Andy Wojnarek via plug on 19 Nov 2020 08:06:54 -0800


[Date Prev] [Date Next] [Thread Prev] [Thread Next] [Date Index] [Thread Index]

Re: [PLUG] OT: Announcing AWS Glue DataBrew


There definitely is a market for this. There are a plenty of 'big-box' solutions that do exactly this - all locked down in their own ways: inflexibility, cost, complexity etc.

I think one of the best examples of this is Splunk - it can be rather expensive, extremely flexible, but lacks in many ways. Splunk is still my favorite solution for this, the biggest drawback being you cannot expose to the public.

What I'm looking for in a tool like this that has the following capabilities:

* Flexibility in data
* Inexpensive
* Public Promotion (i.e a Public read-only link anonymously viewed)
* Easy to use
* Easy to maintain

IBM Watson for Analytics was ahead of the game on this - but true fashion - it either went away or transformed into something not as useful. 

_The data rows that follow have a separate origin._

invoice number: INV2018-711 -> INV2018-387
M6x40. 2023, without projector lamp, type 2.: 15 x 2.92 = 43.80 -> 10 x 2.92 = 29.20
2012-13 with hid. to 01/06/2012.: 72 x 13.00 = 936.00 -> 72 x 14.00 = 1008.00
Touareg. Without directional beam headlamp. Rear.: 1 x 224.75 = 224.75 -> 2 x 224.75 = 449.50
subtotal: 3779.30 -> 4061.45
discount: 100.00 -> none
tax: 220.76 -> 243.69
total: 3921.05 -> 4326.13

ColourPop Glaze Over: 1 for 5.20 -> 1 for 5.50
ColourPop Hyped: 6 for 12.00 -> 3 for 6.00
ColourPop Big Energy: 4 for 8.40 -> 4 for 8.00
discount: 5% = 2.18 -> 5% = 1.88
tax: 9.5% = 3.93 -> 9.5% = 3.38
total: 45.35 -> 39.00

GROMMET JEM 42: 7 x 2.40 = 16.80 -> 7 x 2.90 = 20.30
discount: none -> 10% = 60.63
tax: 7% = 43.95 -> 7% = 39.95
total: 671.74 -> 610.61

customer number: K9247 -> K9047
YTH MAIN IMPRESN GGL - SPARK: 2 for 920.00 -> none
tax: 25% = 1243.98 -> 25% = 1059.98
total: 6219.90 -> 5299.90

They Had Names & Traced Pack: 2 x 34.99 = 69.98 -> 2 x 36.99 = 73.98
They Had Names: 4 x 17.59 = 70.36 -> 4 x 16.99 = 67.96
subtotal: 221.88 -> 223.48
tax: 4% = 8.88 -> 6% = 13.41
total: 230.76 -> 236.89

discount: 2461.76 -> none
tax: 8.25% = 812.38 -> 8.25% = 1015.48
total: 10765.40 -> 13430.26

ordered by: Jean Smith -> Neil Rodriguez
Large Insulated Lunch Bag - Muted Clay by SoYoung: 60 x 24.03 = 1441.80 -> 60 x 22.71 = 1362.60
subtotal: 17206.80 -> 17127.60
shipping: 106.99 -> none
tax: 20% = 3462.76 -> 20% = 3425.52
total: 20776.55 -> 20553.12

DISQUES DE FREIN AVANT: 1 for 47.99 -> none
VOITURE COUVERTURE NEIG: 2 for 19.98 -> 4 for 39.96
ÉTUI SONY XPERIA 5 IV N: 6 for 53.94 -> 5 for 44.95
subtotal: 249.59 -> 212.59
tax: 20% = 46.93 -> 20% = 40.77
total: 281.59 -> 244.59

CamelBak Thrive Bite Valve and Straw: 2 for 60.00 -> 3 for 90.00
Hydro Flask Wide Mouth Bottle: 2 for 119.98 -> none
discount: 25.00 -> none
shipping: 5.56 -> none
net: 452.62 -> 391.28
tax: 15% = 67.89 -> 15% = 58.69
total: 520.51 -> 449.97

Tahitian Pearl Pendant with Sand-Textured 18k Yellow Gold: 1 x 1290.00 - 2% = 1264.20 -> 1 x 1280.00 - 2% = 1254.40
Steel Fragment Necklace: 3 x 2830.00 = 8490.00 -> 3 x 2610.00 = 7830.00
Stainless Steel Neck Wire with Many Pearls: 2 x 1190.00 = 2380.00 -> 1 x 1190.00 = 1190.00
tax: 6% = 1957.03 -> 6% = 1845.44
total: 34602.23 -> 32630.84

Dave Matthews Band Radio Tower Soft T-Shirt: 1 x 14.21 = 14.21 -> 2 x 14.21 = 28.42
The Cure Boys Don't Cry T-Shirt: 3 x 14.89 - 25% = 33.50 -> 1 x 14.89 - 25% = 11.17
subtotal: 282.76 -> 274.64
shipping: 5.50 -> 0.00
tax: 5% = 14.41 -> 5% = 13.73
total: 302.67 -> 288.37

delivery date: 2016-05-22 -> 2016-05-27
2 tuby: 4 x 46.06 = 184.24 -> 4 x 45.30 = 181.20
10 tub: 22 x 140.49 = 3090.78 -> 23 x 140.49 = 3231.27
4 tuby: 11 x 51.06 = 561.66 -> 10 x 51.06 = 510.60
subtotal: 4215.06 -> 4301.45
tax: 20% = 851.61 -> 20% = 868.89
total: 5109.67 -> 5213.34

I'll check this out, because I have a few projects where I need all of this, and being SaaS and inexpensive would be ideal.

--
Andy

On 11/14/20, 2:33 PM, "plug on behalf of JP Vossen via plug" <plug-bounces@lists.phillylinux.org on behalf of plug@lists.phillylinux.org> wrote:

    Strictly speaking this is OT, but I guarantee most, if not all of us on this list have had this problem, and this is a very interesting thing to know about.  I know I see a problem like this at least every few weeks, and I end up solving it with some combination of Unix text utils, Perl, or spreadsheet sort and filter functions.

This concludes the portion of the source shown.